Bali is place of constant sound. Rejoicing roosters punctuate the days and amorous frogs take over after dark. Gamelans and prayers weave scarves of resonance in the darkness. The hum of traffic underlies the shouts of playing children, the barking of dogs, the ringing of hand phones. But many Balinese have never heard these everyday sounds. They live in the silent world of the hearing impaired or profoundly deaf.

Typically, tropical countries have higher rates of deafness than more temperate lands. Children are more prone to high fevers and infections which can cause permanent hearing loss. So can head injuries and motorcycle accidents. But perhaps the greatest cause of deafness here is genetic. A congenital recessive gene for deafness was already widely distributed in the Balinese population here before the Dutch arrived. The Dutch carry the same mutation, which increases the occurrence of hearing impairment. Because it’s a recessive gene, two hearing parents can have hearing-impaired children.

Bali has five poorly funded government schools for the deaf and disabled (SLBB). Many of the children have been abandoned and become boarders, or prefer to stay at the school for social reasons. The schools lack facilities and the teachers lack resources –- they have limited specialized training and/or equipment to deal with these children. Until recently the classrooms were bare and none of the children had hearing aids. These children were assumed to be deaf because they couldn’t talk -- none of them had ever had their hearing tested. Although Indonesia has a form of sign language, many teachers don’t know it so it’s not commonly taught to the children. No one knows for sure, but an educated guess places only about 10% of the island’s deaf children in such facilities, modest as they are, with the others being kept at home. In Bali as in much of Asia, a physically or mentally disabled child is regarded as shameful to the family, and is often kept out of sight without any kind of support.

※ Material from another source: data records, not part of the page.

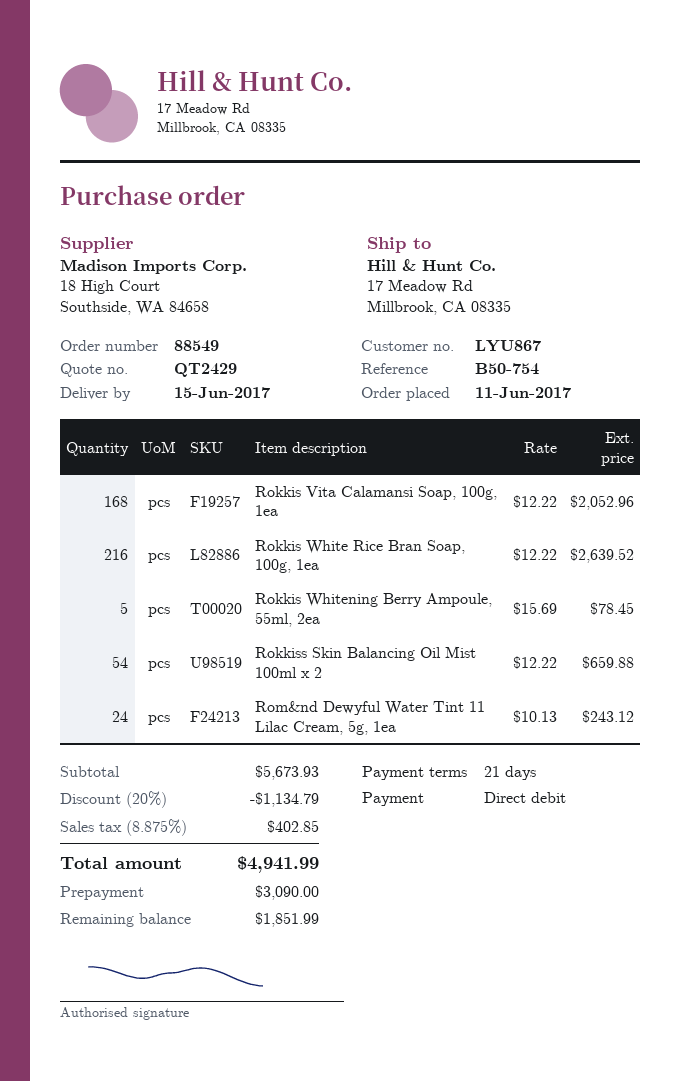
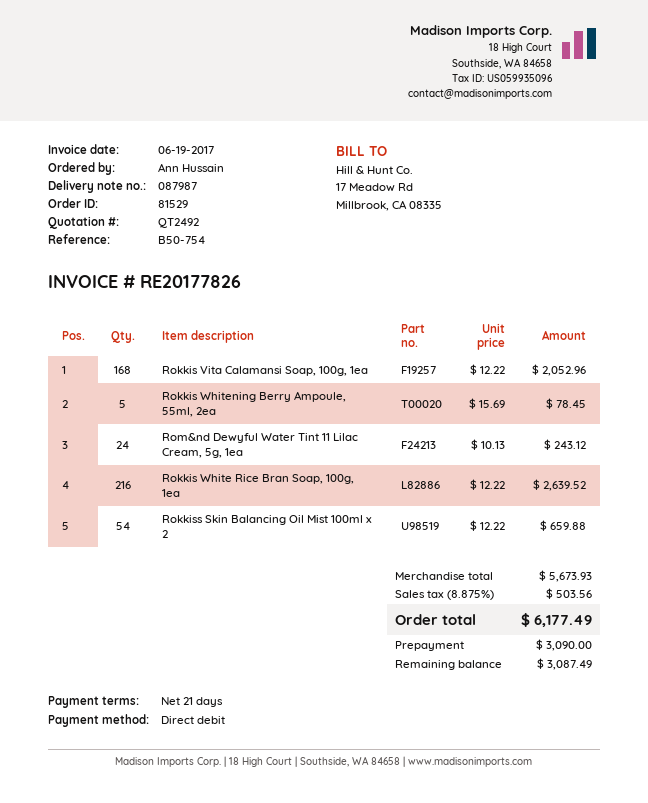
quote number: QT2429 -> QT2492
order number: 88549 -> 81529
discount: 20% = 1134.79 -> none
tax: 8.875% = 402.85 -> 8.875% = 503.56
total: 4941.99 -> 6177.49
balance: 1851.99 -> 3087.49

Adrienne Oberoi, the hearing daughter of two deaf parents, volunteered to talk to the parents of the deaf children at SLBB in Jimbaran. “I tried to give them an idea of what it was like to have deaf parents, and what the deaf are capable of,” she says. “They had so many questions; there are no resources for them. The visit made me realize the strides we’ve made in the West. The public perception of deafness here is similar to what my deaf mother and grandmother experienced early in the last century.”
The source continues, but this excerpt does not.